» Data records:
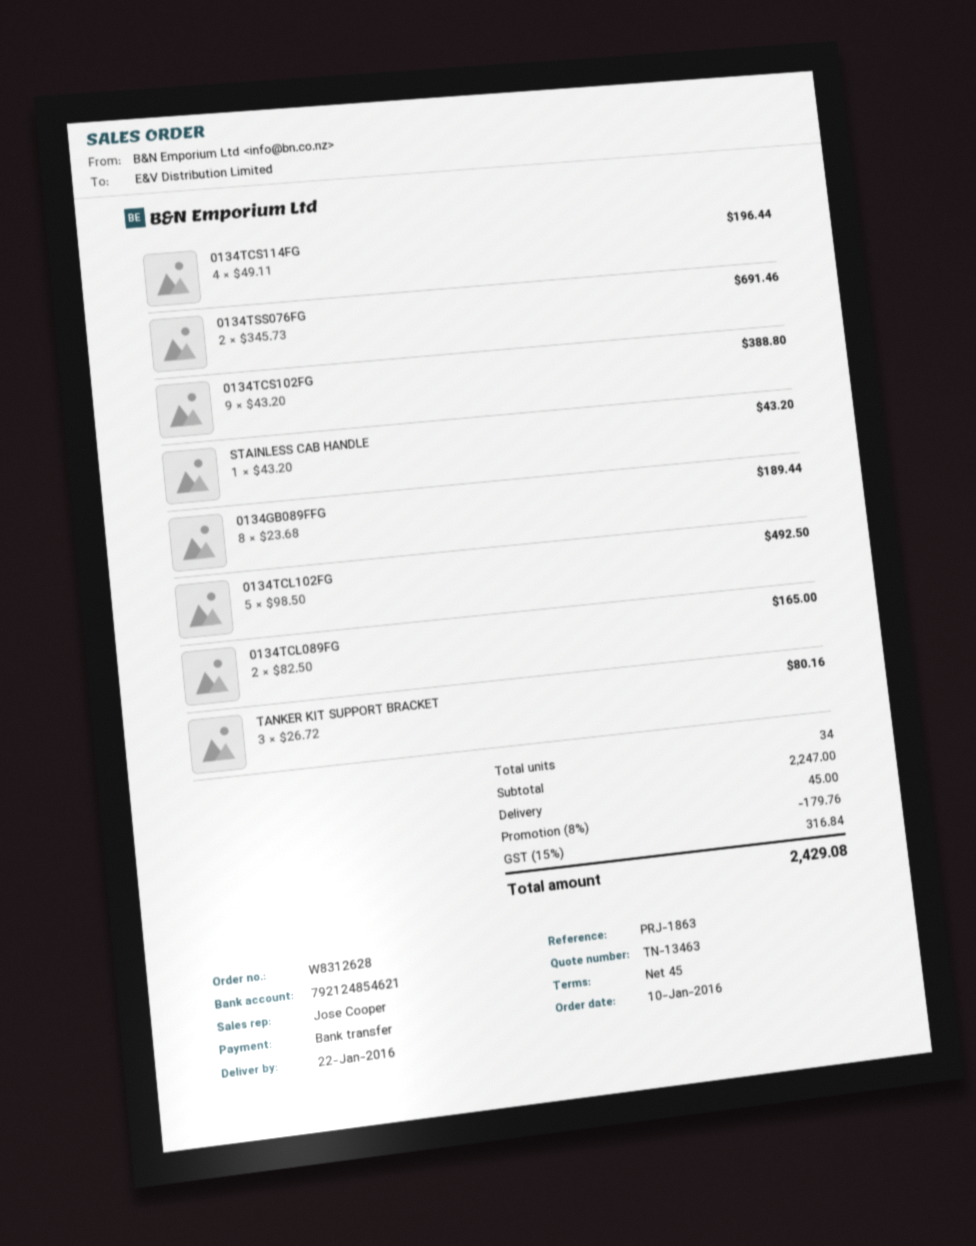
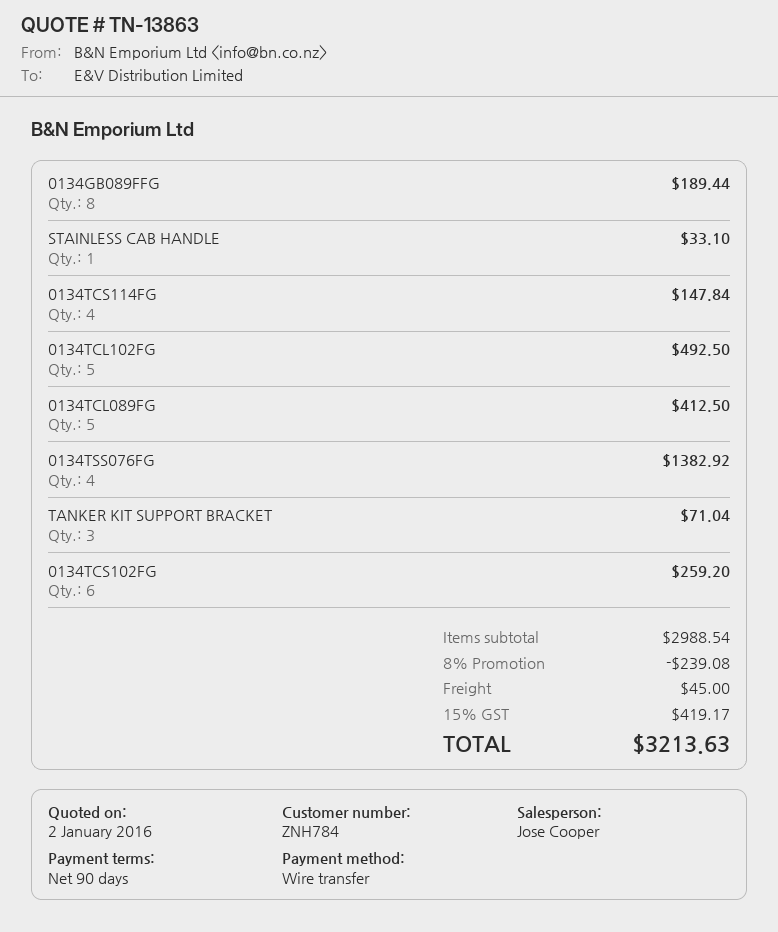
quote number: TN-13463 -> TN-13863
payment terms: 45 days -> 90 days
0134TCS114FG: 4 for 196.44 -> 4 for 147.84
0134TSS076FG: 2 for 691.46 -> 4 for 1382.92
0134TCS102FG: 9 for 388.80 -> 6 for 259.20
STAINLESS CAB HANDLE: 1 for 43.20 -> 1 for 33.10
0134TCL089FG: 2 for 165.00 -> 5 for 412.50
TANKER KIT SUPPORT BRACKET: 3 for 80.16 -> 3 for 71.04
subtotal: 2247.00 -> 2988.54
discount: 8% = 179.76 -> 8% = 239.08
tax: 15% = 316.84 -> 15% = 419.17
total: 2429.08 -> 3213.63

» Exercise goal: Set down only the line containing "0134TSS076FG: 2 for 691.46 -> 4 for 1382.92" and the lines after it through the end, exactly as they appear above.

» Written solution:
0134TSS076FG: 2 for 691.46 -> 4 for 1382.92
0134TCS102FG: 9 for 388.80 -> 6 for 259.20
STAINLESS CAB HANDLE: 1 for 43.20 -> 1 for 33.10
0134TCL089FG: 2 for 165.00 -> 5 for 412.50
TANKER KIT SUPPORT BRACKET: 3 for 80.16 -> 3 for 71.04
subtotal: 2247.00 -> 2988.54
discount: 8% = 179.76 -> 8% = 239.08
tax: 15% = 316.84 -> 15% = 419.17
total: 2429.08 -> 3213.63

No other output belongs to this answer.